Fuzz…no not the stuff growing on your vegetables in the fridge but the data kind. Data fuzz is rumored to be behind the successful crack of the iPhone in recent months. However, some people in the industry may have not heard of the term “Data fuzz”. So in a short entry I will discuss what it is, how it can relate to blackbox testing and how it can make your applications more tolerant to outside forces… on this entry of the Programmer’s Underground!
Data fuzz is a relatively simple concept. It is the idea of random data noise. Much like white noise would be to signals “fuzz” is to random data generation. Program tools can be created to generate random data, be it a stream of characters, regenerating interface events, pseudo random numbers or some other kind of data. It is then thrown at a specific application to see where and how it fails.
It would be like taking your favorite little brother and duct taping him to a tree and then throwing as much snowballs at him as possible. Some with rocks, some without, some with pine cones or sand and wait for him to scream for mommy. This fits quite nicely with the idea of blackbox testing.
For those who didn’t read my previous post awhile back on blackbox testing, it is the concept of creating self contained modules that provide only a simple interface and which has its data members encapsulated and hidden from those entities using it. You don’t know how it works (hence the term ‘black’ in blackbox) and really don’t care, as long as it does its job and does it well.
We can test a blackbox module by throwing a bunch of random data at it and see if it fails.
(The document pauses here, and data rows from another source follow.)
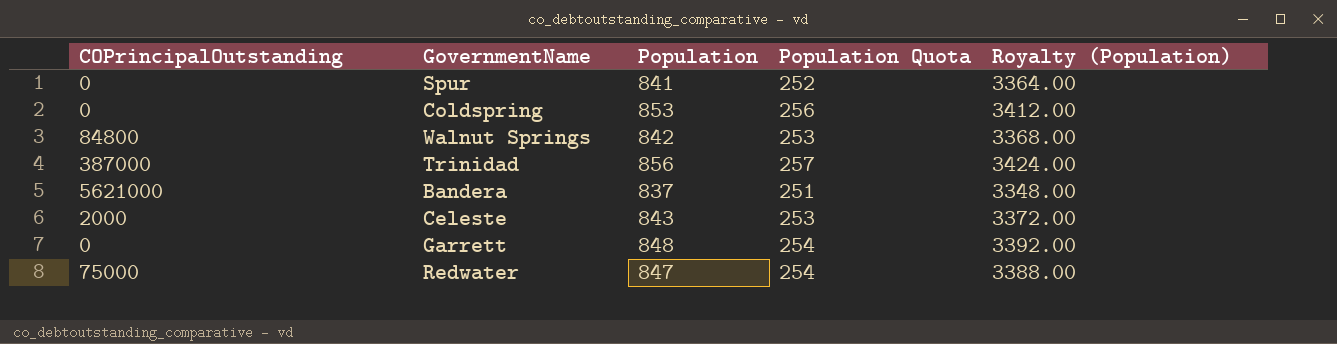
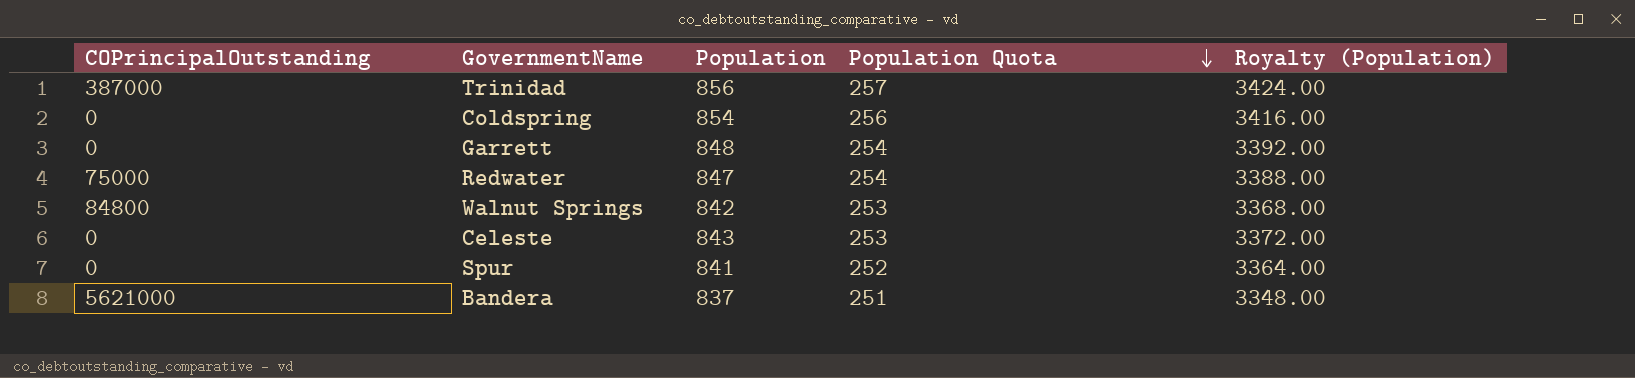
row order: none -> Population Quota descending
Coldspring | Population: 853 -> 854
Coldspring | Royalty (Population): 3412.00 -> 3416.00
Celeste | COPrincipalOutstanding: 2000 -> 0

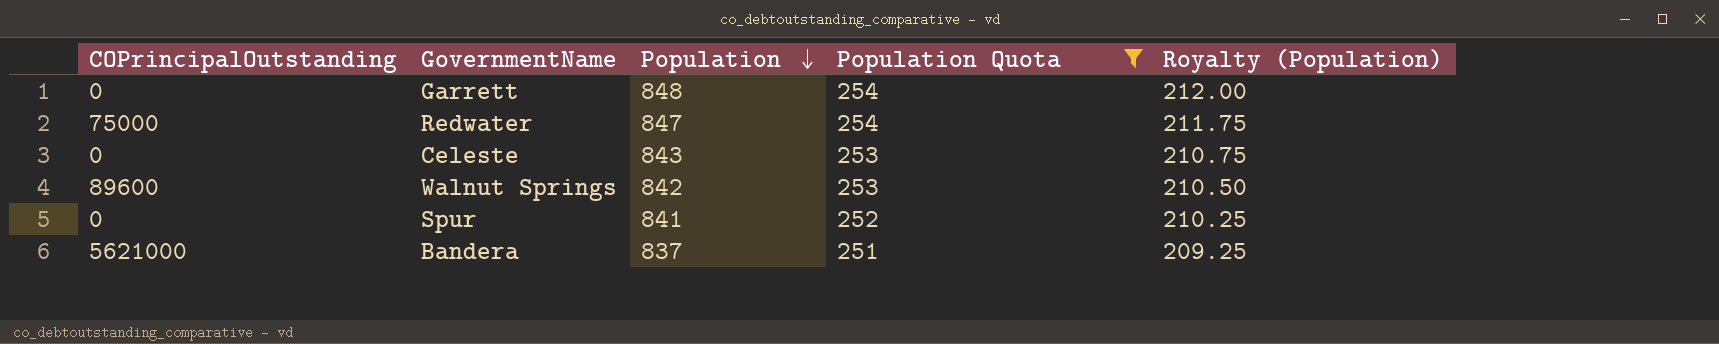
filter: none -> Population Quota <= 254
row order: Population Quota descending -> Population descending
column Royalty (Population) | formula: [Population] * 4 -> [Population] * 0.25
Walnut Springs | COPrincipalOutstanding: 84800 -> 89600

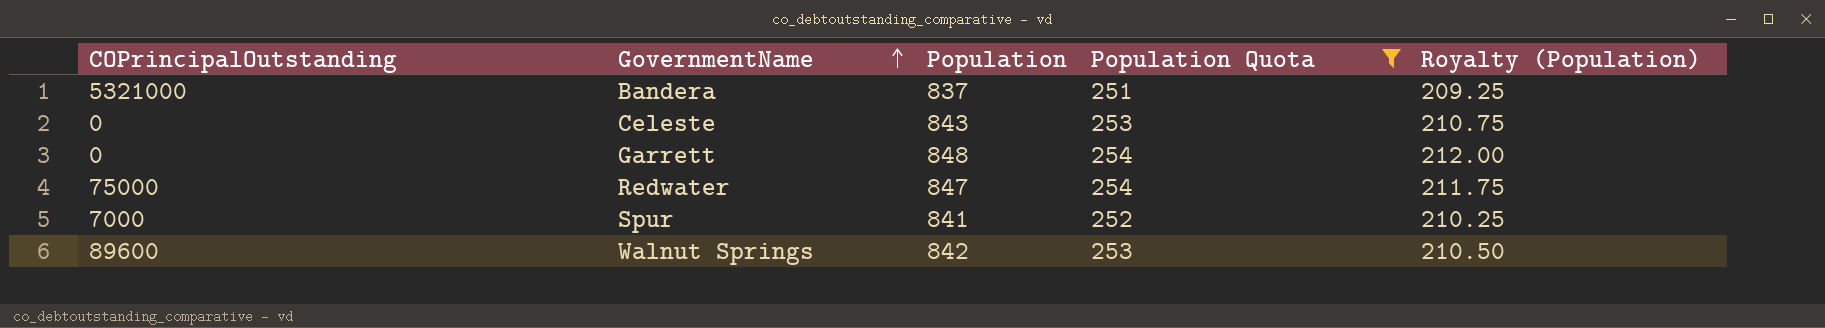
row order: Population descending -> GovernmentName ascending
Bandera | COPrincipalOutstanding: 5621000 -> 5321000
Spur | COPrincipalOutstanding: 0 -> 7000

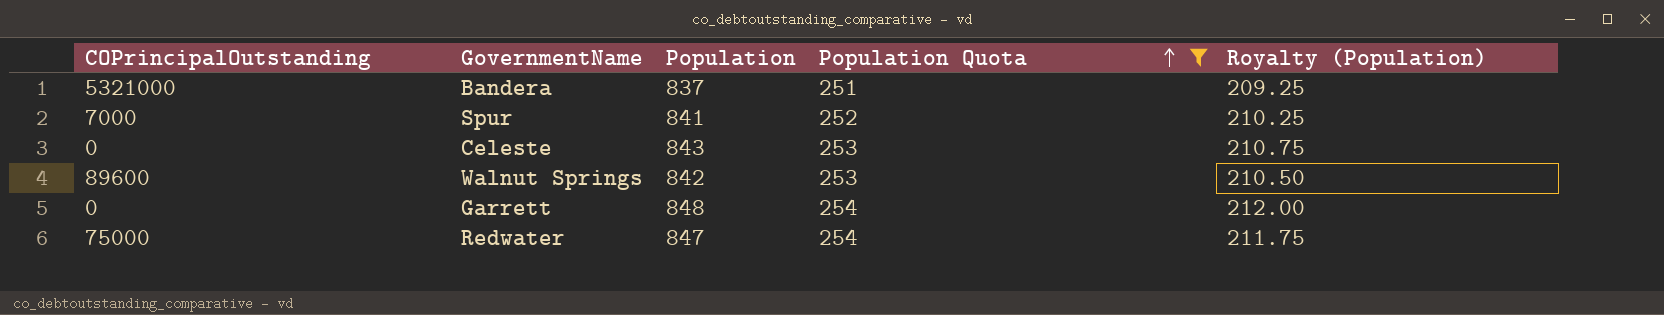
row order: GovernmentName ascending -> Population Quota ascending

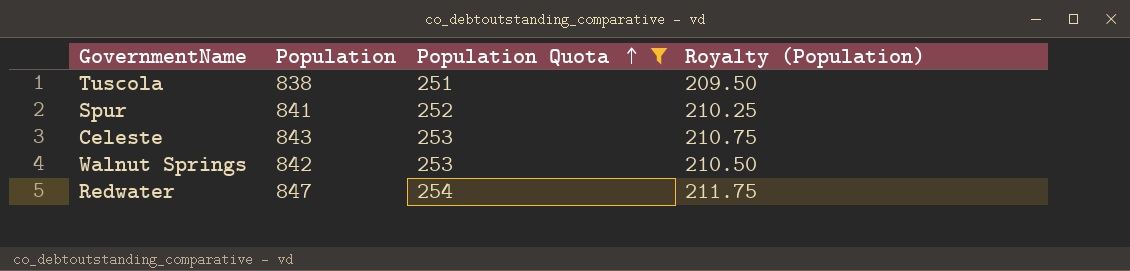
column COPrincipalOutstanding | position: 1 -> none
row Bandera: 5321000 | 837 | 251 | 209.25 -> none
row Garrett: 0 | 848 | 254 | 212.00 -> none
row Tuscola: none -> 838 | 251 | 209.50

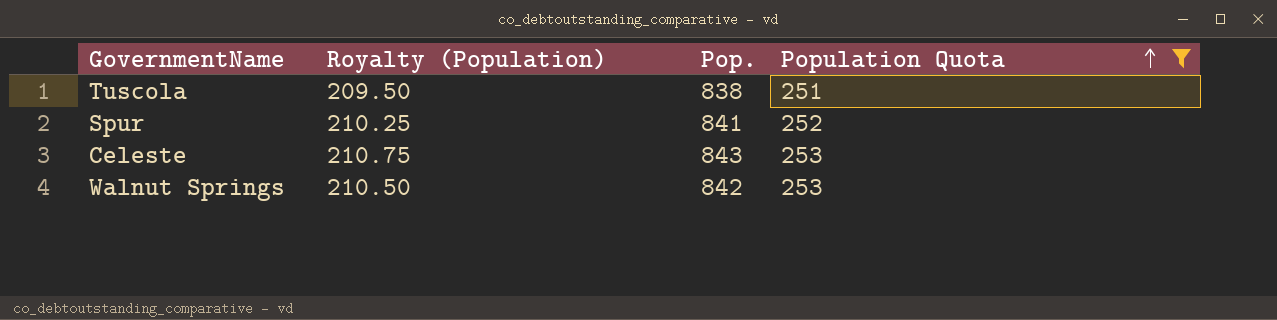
column Royalty (Population) | position: 4 -> 2
column name: Population -> Pop.
row Redwater: 847 | 254 | 211.75 -> none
Again we don’t care what is in the blackbox but we do want to record what type of input we throw at it and its result. If it fails, we make a note of the input provided and can use that to formulate where the blackbox is screwing up.
Now there are advantages and disadvantages to this. The advantage is that it can be automated and without any kind of skew in perception from the tester (who might be the designer). It throws whatever at the module without care. It wants to break it and can do this attempt even thousands of times a minute… far greater than any human could test it. This allows for much larger test ranges and using data never before conceived of by a human tester.
The disadvantage of it is that it can often times miss crucial areas of testing or specific code areas (known as code coverage). To give you an example, lets say that you have a function which expects to take in a number between 1 and a billion. A human tester can’t possibly test all 1 billion inputs. A program could probably cover a few million though, far more than a human… but it may not always test the right numbers. In a range of numbers like this, you always want to test the edge numbers, does 1 work? Does 1 billion work? What about 1 billion and 1?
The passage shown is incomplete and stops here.